The strategy echoes Amazon's past successes. In the 2010s, AWS captured the market for moving storage, databases, and applications to the cloud, becoming the company's profit engine. Then, the AI boom of the mid-2020s turbocharged demand for cloud capacity as training and inference for large models required massive compute. AWS capitalized by offering specialized AI instances and services, cementing its role as the world's largest cloud provider. Today, AWS generates almost all of Amazon's operating income—roughly $27.1 billion in fiscal 2025 on $108 billion in revenue—subsidizing the razor-thin margins of retail. The quantum bet is designed to repeat that pattern: AWS wants to be the default platform for every computing paradigm before enterprises even build their own solutions.
The first quantum computers won't displace classical ones; they will attack problems that are intractable today. DeSantis and other industry leaders see early use cases in pharmaceutical drug design, materials science, financial risk modeling, and energy optimization. These workloads are highly specialized and computationally demanding, making them prime candidates for a cloud-delivered, pay-per-use model. Amazon already offers Amazon Braket, a fully managed quantum computing service that lets customers experiment with algorithms on hardware from IonQ, Rigetti, and D-Wave. While Braket is currently a sandbox, it gives AWS a head start in understanding how to integrate quantum into its broader suite of 200+ services.
The valuation implications for Amazon are significant. The stock has benefited enormously from AI-driven cloud growth; market consensus already prices in double-digit annual AWS revenue increases for the next several years. But AI hardware cycles may eventually mature, and a new catalyst will be needed to justify a price-to-earnings multiple that often exceeds 60x. Quantum computing, if it materializes on schedule, could become that catalyst. Analysts estimate that quantum-as-a-service could evolve into a $50-billion-plus market by 2035, and AWS’s existing enterprise relationships and technical expertise would position it to capture a disproportionate share. Even a modest contribution to AWS's top line could add tens of billions to Amazon's market capitalization, currently hovering around $2.2 trillion.
What to Watch
Of course, the timeline is fraught with uncertainty. Building fault-tolerant quantum computers remains an immense scientific challenge, and many experts have pushed out expectations to the 2030s or later. Competitors like IBM, Google, and Microsoft are also racing to commercialize the technology, and startups such as IonQ and Quantinuum are making rapid progress. Amazon’s own quantum computing group has been somewhat quieter than its rivals, raising questions about whether it can lead rather than follow. Additionally, the AI boom may distract management attention and capital allocation in the near term.

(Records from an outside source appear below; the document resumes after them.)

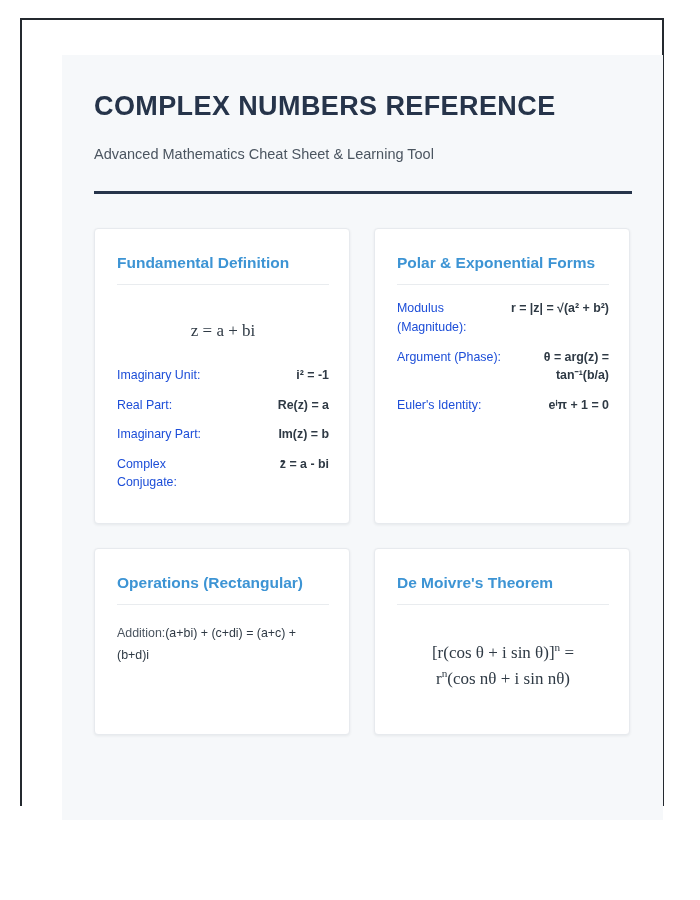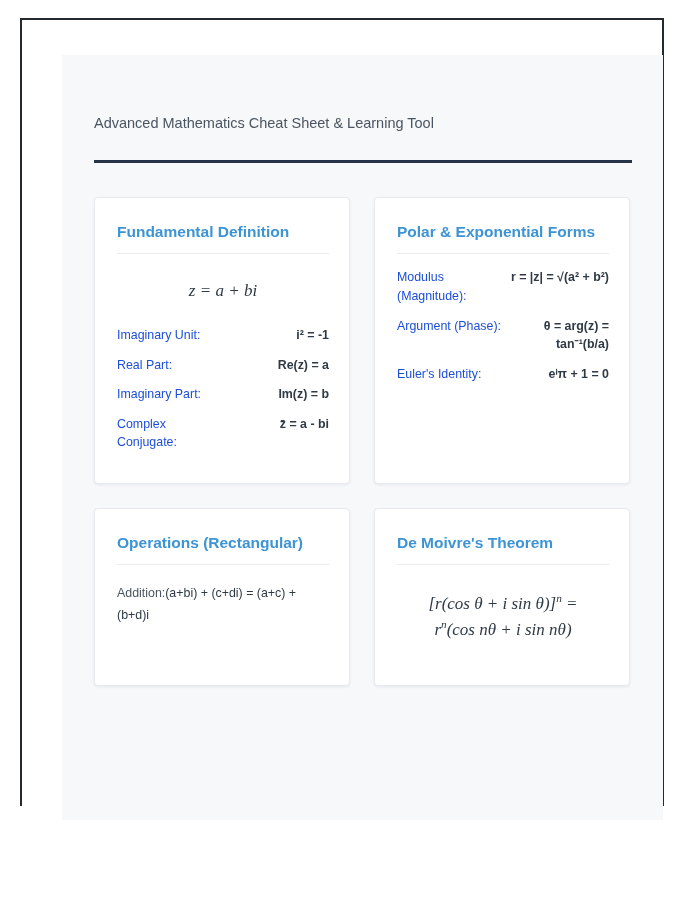--- a/index.html
+++ b/index.html
@@ -153,6 +153,7 @@
   <div class="panel">
     <div class="panel-inner">
 
+      <div class="doc-title">COMPLEX NUMBERS REFERENCE</div>
 
       <div class="doc-subtitle">Advanced Mathematics Cheat Sheet &amp; Learning Tool</div>
 

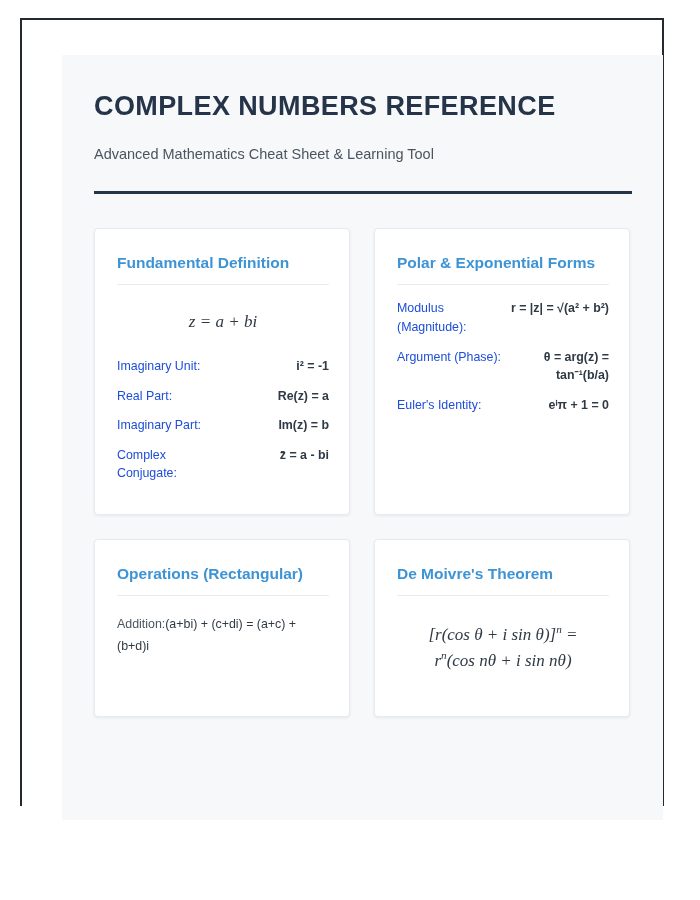--- a/index.html
+++ b/index.html
@@ -96,11 +96,10 @@
   }
 
   .formula {
-    margin-top: 25px;
+    margin-top: 34px;
     margin-bottom: 22px;
     text-align: center;
     font-family: "Liberation Serif", serif;
-    font-style: italic;
     font-size: 17px;
     color: #2f3a45;
     line-height: 1.45;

Yet the signals from DeSantis and the continued investment in AWS’s quantum capabilities suggest a deliberate, long-game strategy. Amazon has a history of entering nascent markets with no revenue and patiently building infrastructure until it becomes indispensable—think of AWS itself in 2006, or its logistics network now. If quantum computing follows the same arc, the next five-to-seven years could be a period of quiet accumulation before an inflection point that reshapes the investment thesis. For long-term shareholders, the quantum narrative may be less about the next quarter and more about ensuring that Amazon owns the computing platform of the 2030s, just as it owned the cloud platform of the 2010s and the AI platform of the 2020s. As DeSantis put it, the shift is coming, and Amazon intends to be ready.